WORK ITEM = Return each line of the entries that holds the string "sizing".

Web page edit records:
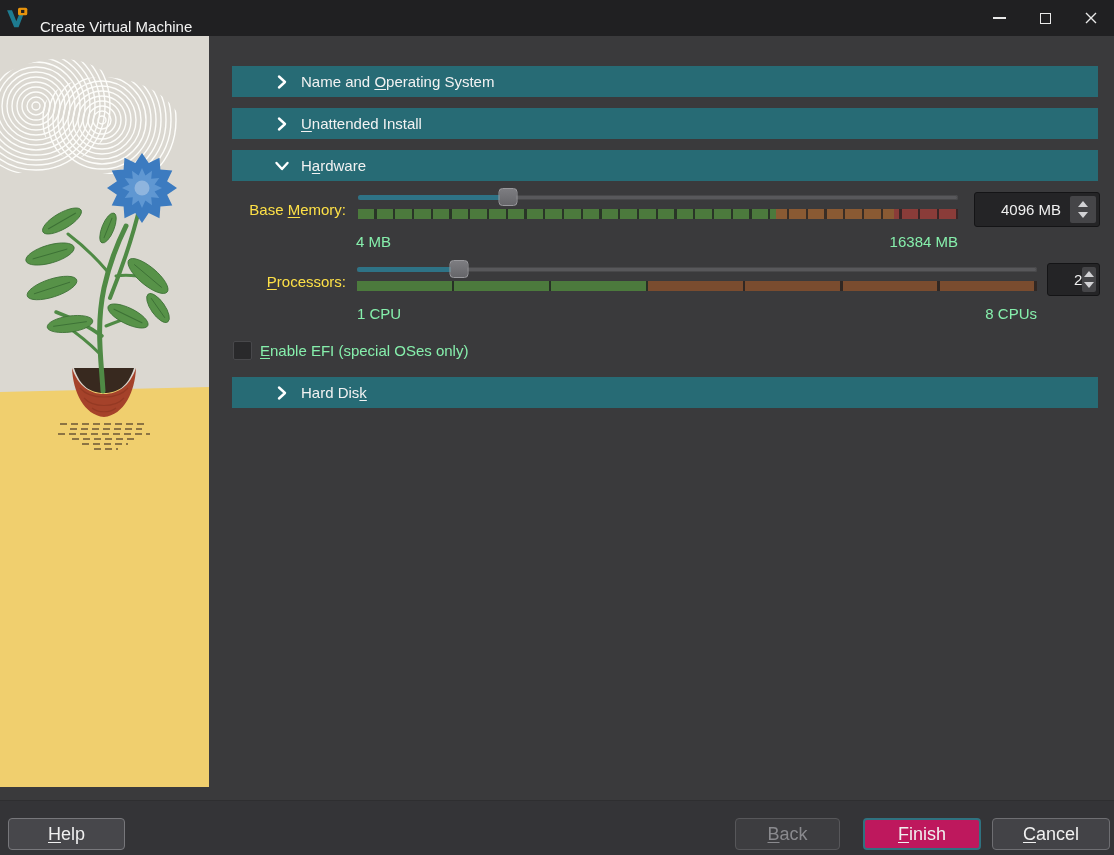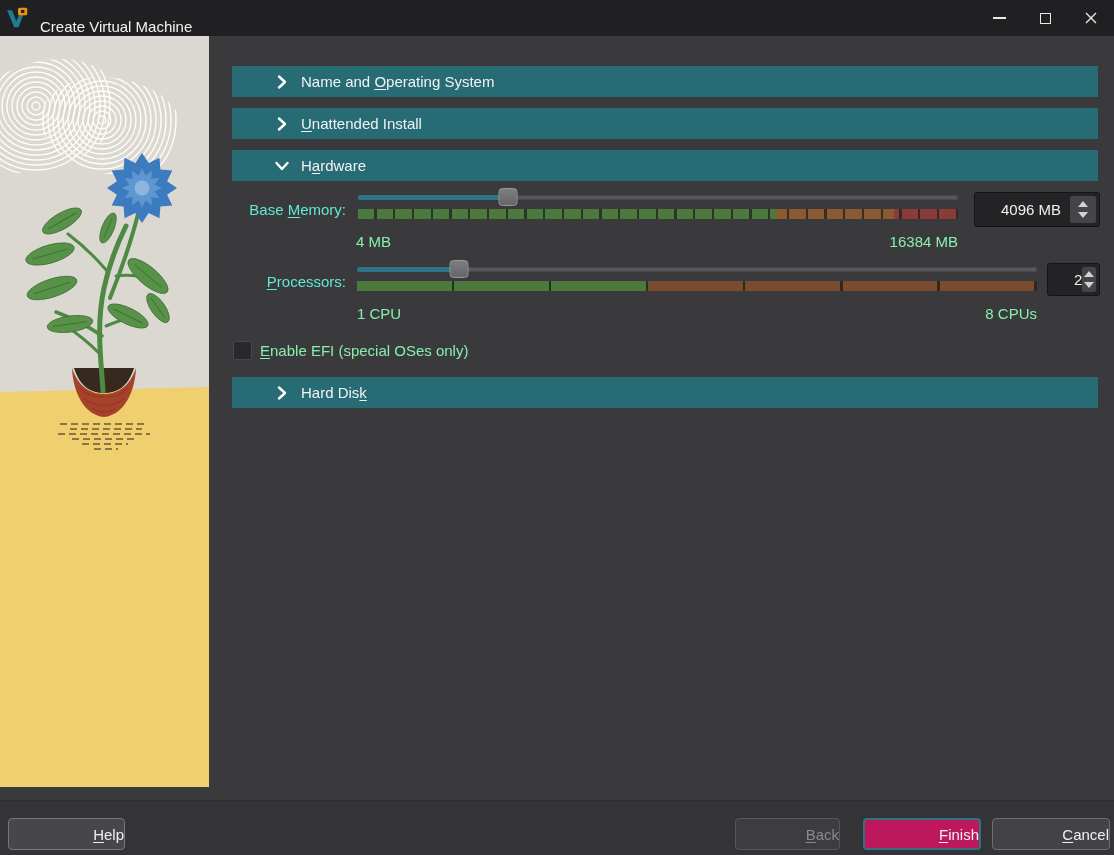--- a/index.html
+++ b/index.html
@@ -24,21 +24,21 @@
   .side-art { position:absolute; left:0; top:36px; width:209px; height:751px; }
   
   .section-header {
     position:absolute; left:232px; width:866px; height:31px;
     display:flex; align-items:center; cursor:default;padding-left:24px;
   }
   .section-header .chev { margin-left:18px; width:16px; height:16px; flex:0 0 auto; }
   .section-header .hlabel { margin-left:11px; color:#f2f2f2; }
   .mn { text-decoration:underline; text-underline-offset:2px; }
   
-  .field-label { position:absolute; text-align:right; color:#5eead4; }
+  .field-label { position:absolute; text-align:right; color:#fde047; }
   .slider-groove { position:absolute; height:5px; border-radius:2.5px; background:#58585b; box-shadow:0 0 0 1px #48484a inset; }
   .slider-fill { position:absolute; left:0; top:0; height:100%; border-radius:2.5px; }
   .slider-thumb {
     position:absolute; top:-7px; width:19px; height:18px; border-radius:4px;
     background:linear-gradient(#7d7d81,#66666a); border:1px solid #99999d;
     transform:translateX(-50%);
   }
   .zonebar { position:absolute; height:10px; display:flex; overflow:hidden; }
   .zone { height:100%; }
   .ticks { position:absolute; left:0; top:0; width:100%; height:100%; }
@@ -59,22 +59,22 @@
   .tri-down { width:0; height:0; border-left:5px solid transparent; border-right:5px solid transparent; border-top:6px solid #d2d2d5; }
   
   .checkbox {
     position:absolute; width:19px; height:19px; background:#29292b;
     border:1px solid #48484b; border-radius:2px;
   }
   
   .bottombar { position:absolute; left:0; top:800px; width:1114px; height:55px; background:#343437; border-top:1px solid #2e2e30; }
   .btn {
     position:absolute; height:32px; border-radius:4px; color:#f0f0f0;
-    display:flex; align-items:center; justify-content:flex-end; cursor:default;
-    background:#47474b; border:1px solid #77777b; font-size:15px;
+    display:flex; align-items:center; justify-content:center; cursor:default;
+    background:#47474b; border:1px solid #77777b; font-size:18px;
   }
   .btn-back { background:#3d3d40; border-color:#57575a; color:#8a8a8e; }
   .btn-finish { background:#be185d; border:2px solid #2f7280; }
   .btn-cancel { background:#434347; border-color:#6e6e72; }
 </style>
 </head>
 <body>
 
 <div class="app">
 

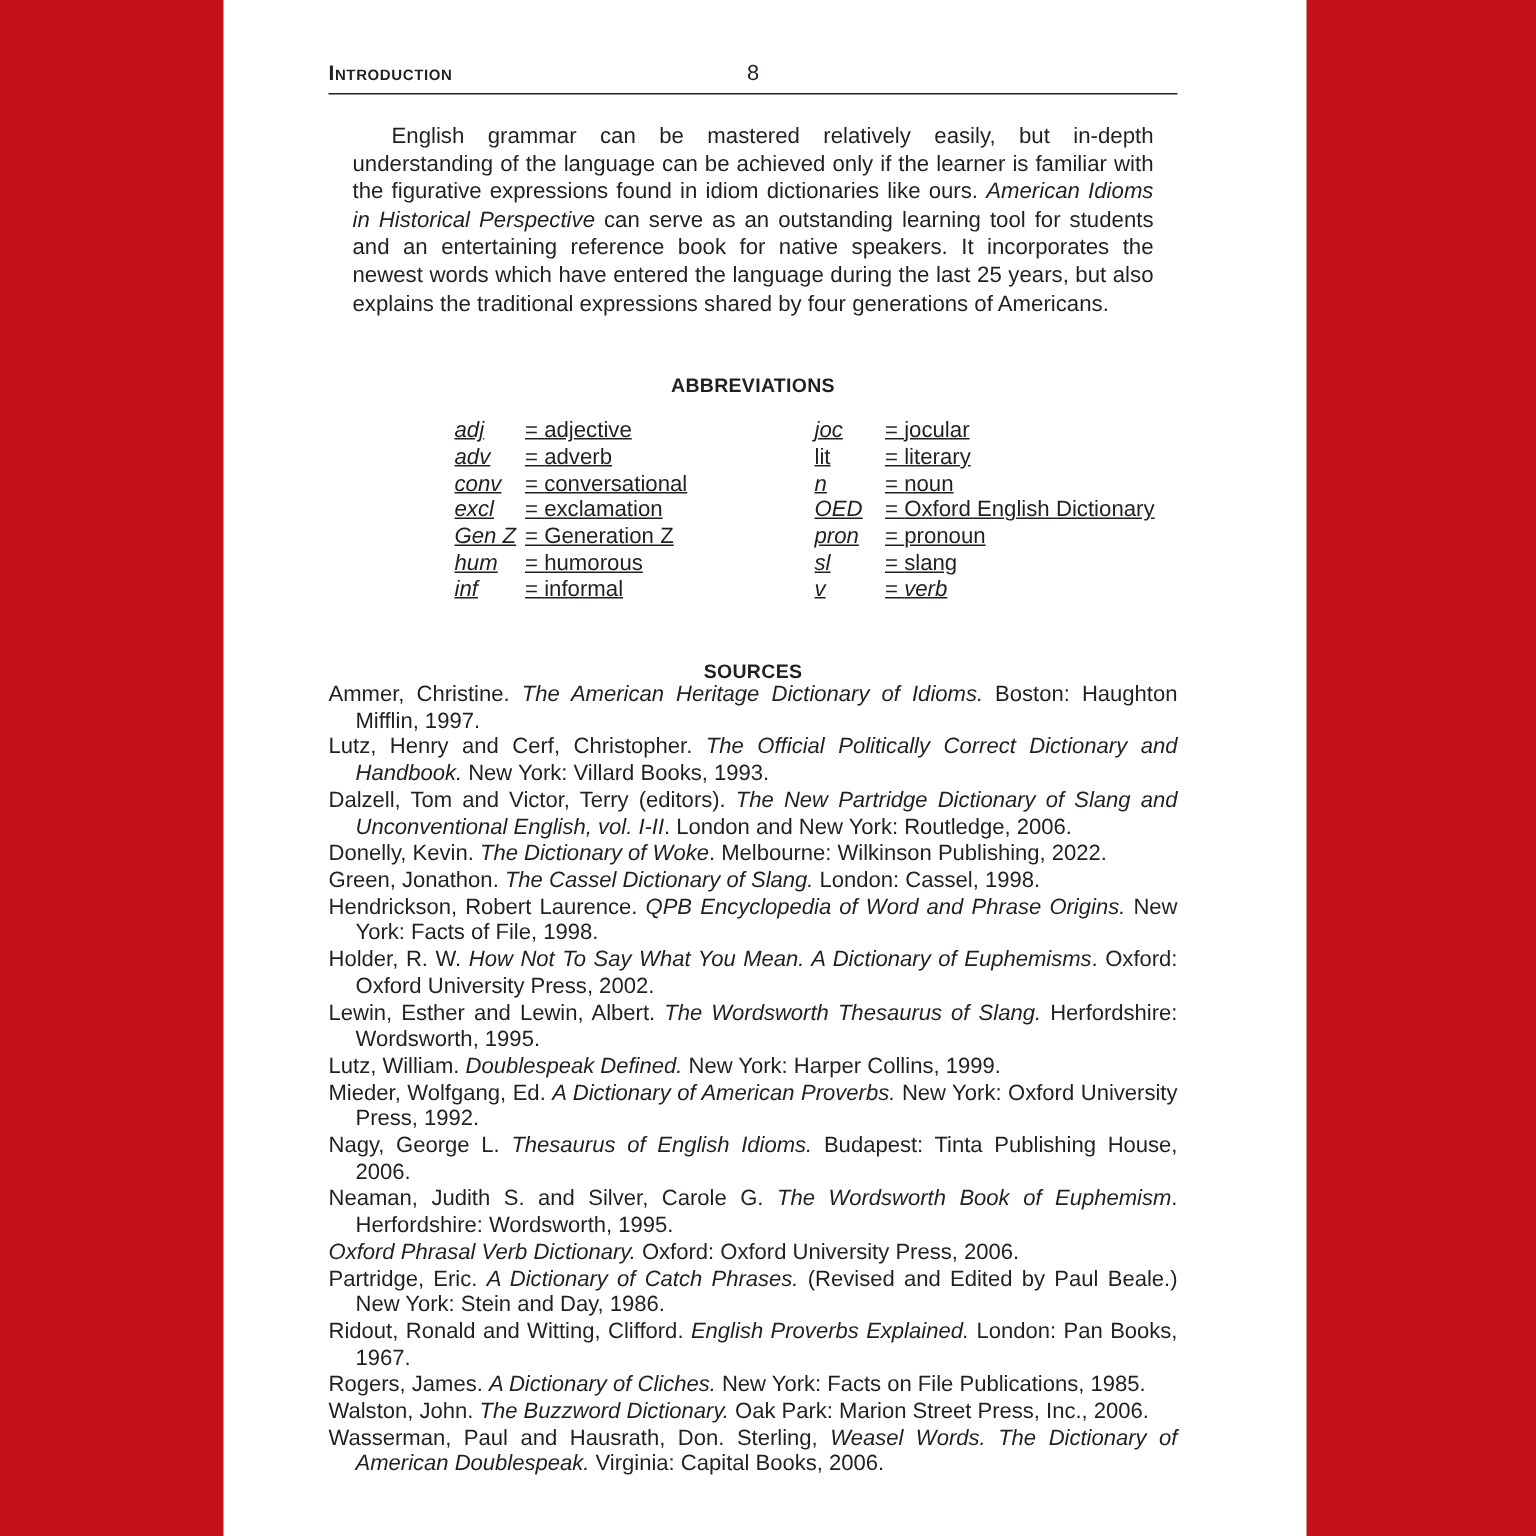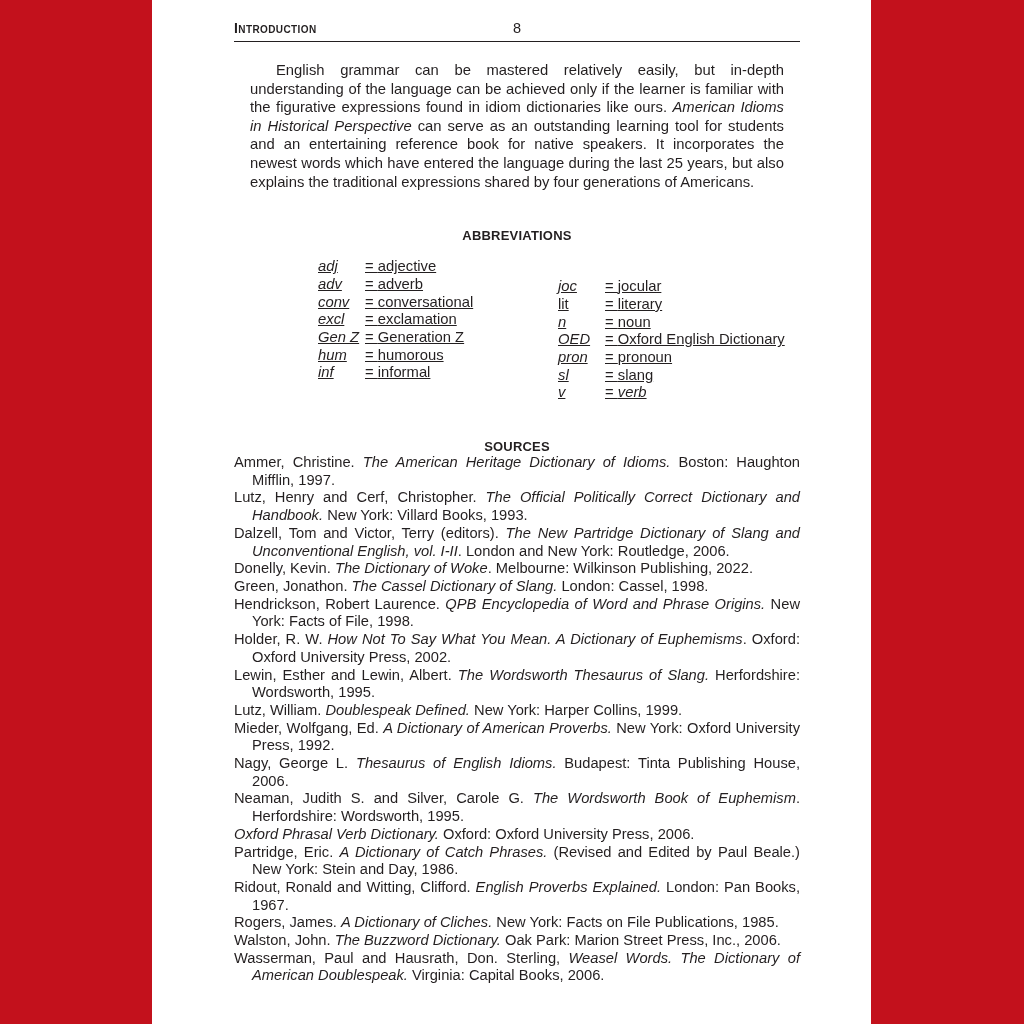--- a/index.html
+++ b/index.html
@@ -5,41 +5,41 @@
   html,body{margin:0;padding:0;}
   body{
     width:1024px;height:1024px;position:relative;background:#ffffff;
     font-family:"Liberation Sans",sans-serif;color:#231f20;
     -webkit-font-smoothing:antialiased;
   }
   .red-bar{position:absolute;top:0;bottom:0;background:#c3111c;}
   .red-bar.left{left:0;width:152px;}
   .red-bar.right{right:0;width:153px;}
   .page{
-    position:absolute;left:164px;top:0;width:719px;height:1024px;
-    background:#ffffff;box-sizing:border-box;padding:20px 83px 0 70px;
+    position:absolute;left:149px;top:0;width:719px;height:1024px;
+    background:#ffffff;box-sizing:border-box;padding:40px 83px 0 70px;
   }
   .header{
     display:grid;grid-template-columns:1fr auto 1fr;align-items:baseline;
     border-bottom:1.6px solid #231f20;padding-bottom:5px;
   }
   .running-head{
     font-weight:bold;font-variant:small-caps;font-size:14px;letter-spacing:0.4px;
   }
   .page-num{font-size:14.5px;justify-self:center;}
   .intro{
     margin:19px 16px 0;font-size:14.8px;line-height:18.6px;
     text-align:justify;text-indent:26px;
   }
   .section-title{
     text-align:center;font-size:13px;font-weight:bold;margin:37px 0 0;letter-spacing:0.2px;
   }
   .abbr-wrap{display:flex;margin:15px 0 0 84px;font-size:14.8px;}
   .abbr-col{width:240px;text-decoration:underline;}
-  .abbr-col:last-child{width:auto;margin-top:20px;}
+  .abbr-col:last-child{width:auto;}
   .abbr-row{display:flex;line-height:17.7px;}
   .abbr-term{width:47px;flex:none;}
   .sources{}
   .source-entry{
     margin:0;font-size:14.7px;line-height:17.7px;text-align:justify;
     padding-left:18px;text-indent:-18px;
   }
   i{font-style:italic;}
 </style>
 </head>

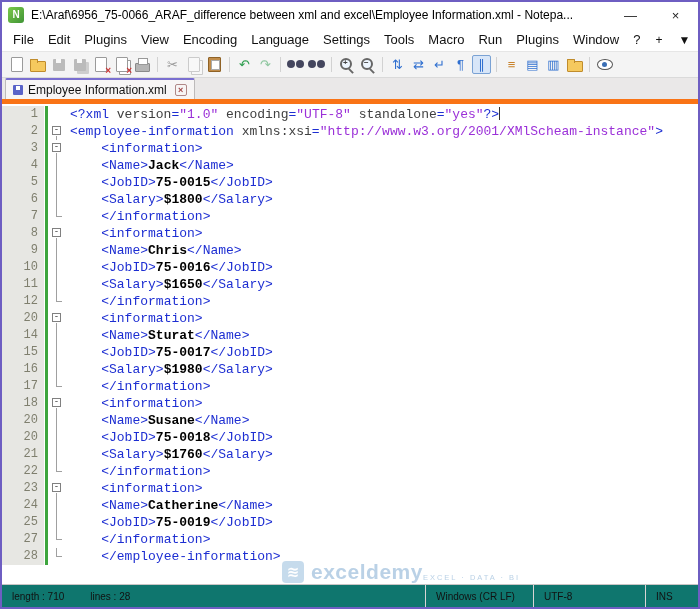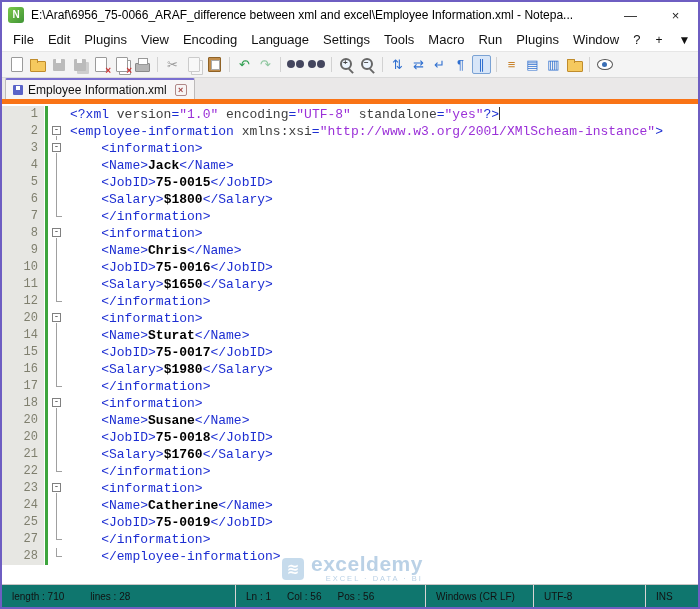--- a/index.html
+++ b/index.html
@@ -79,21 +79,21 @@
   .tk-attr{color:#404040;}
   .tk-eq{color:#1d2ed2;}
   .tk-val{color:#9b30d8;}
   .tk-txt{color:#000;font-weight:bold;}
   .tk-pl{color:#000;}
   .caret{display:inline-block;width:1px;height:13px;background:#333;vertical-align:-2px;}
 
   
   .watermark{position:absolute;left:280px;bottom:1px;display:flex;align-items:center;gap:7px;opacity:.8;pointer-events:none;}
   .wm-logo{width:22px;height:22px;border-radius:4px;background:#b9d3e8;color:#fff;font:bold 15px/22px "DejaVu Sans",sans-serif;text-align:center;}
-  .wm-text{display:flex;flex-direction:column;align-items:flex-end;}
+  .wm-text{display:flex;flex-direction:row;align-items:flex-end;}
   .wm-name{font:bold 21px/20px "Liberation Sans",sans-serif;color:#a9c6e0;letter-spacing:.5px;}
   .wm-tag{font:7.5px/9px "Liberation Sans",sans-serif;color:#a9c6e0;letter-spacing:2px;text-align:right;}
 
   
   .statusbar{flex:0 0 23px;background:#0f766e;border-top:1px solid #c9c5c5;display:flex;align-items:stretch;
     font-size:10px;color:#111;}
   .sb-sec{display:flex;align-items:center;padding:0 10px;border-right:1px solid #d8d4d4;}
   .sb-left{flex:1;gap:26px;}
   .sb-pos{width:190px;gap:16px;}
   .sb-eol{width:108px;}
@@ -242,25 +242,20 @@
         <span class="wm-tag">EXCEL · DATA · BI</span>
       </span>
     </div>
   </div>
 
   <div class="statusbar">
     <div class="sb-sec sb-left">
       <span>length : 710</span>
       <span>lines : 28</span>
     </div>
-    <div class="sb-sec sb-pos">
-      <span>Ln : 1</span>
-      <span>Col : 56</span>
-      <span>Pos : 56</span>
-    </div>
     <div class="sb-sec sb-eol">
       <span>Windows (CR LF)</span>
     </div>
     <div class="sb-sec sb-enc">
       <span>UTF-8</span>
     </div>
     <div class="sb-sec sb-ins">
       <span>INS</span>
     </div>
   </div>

SOLUTION FOR THIS PROBLEM =
-    background:#ffffff;box-sizing:border-box;padding:20px 83px 0 70px;
+    background:#ffffff;box-sizing:border-box;padding:40px 83px 0 70px;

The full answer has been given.